In Kimbe 214 children with anaemia (median Hb 6.72 g/dL) were studied. 14 children had a history of chronic illness, including pulmonary tuberculosis (6 cases previously diagnosed), HIV, hypothyroidism and cerebral palsy (1 each). Rapid diagnostic tests for malaria were done in 213 children: 133 were negative, 33 were positive for plasmodium falciparum, 43 were mixed, and 4 were plasmodium vivax 179 children were followed up and had a repeat Hb 5 months after first presentation. The mean change in Hb for the 179 children was 4.07 (SD 2.51) g/dL. Five children died from malignancies (AML and retinoblastoma), severe malaria, HIV and severe malnutrition and meningitis. The mortality rate for severe anaemia can be low if Standard Treatment is followed and comorbidities are identified and treated.

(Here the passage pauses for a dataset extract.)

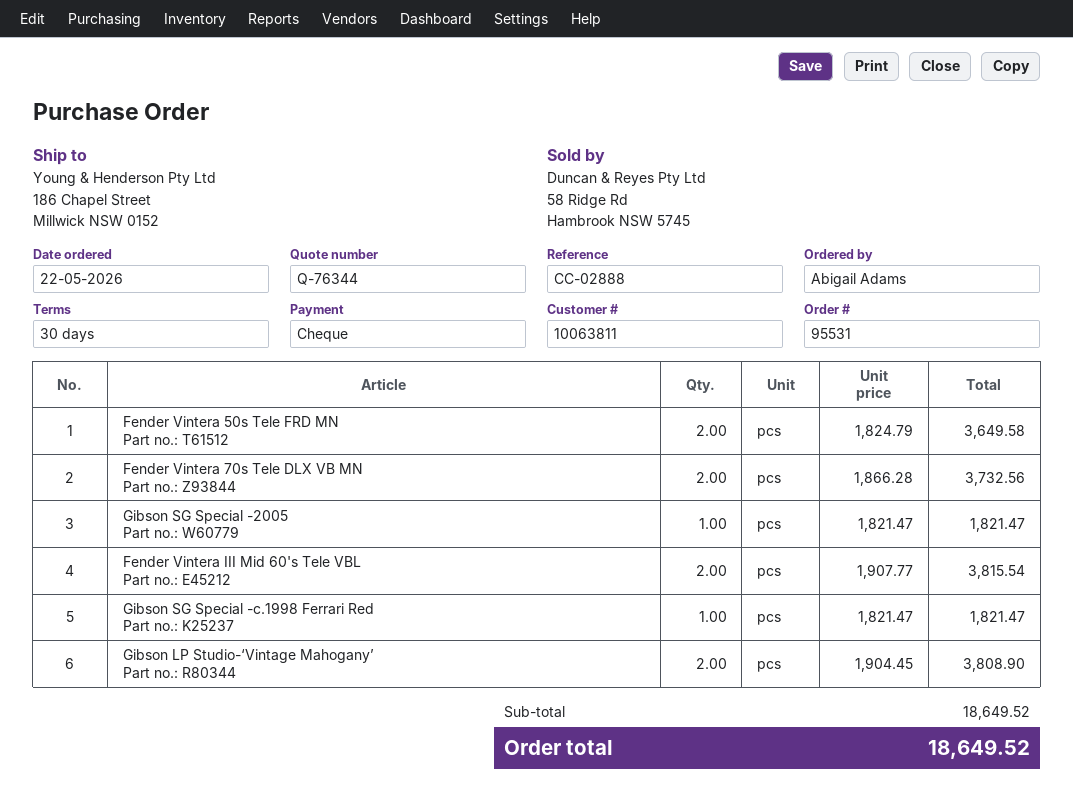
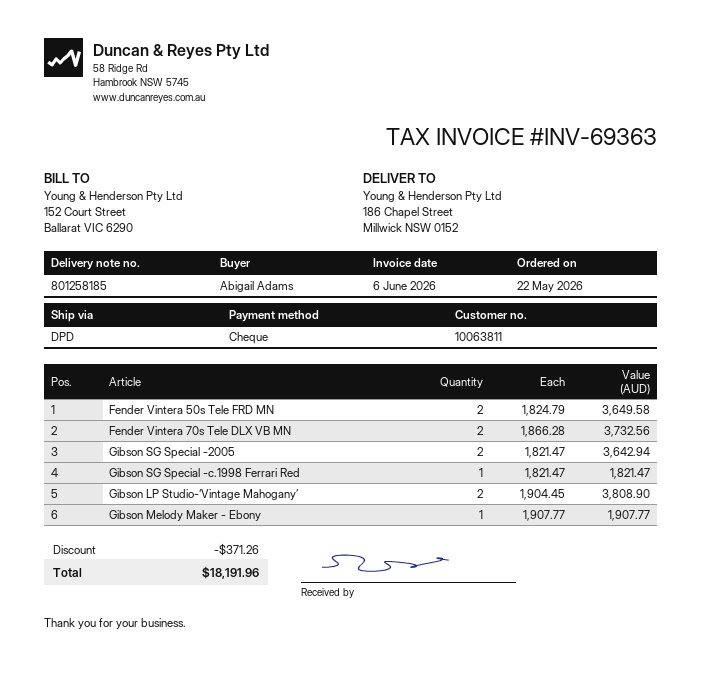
Gibson SG Special -2005: 1 x 1821.47 = 1821.47 -> 2 x 1821.47 = 3642.94
Fender Vintera III Mid 60's Tele VBL: 2 x 1907.77 = 3815.54 -> none
Gibson Melody Maker - Ebony: none -> 1 x 1907.77 = 1907.77
discount: none -> 371.26
total: 18649.52 -> 18191.96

47 children with epilepsy were studied over nearly 2 years at Port Moresby General Hospital, the median age of the children was 6.5 years. 21 (45%) had normal development, and 26 (55%) had some developmental delay. Most children had generalised tonic-clonic seizures or complex partial seizures. Over 20 months of close follow up and adjustment of medications the proportion of children with good control (less than 4 seizures per month) increased (73% at baseline and 92% good control at 20 months), and the proportion with very poor control decreased. Frequent stock-outs of phenobarbitone, lack of reliable availability of alternative anti-epileptic drugs (sodium valproate, carbamazepine, phenytoin), and financial challenges faced by parents effected the child’s seizure control. For the children with epilepsy stigma and discrimination affected the quality of their lives, but many had strong ambitions to do well in school and get good jobs in the future.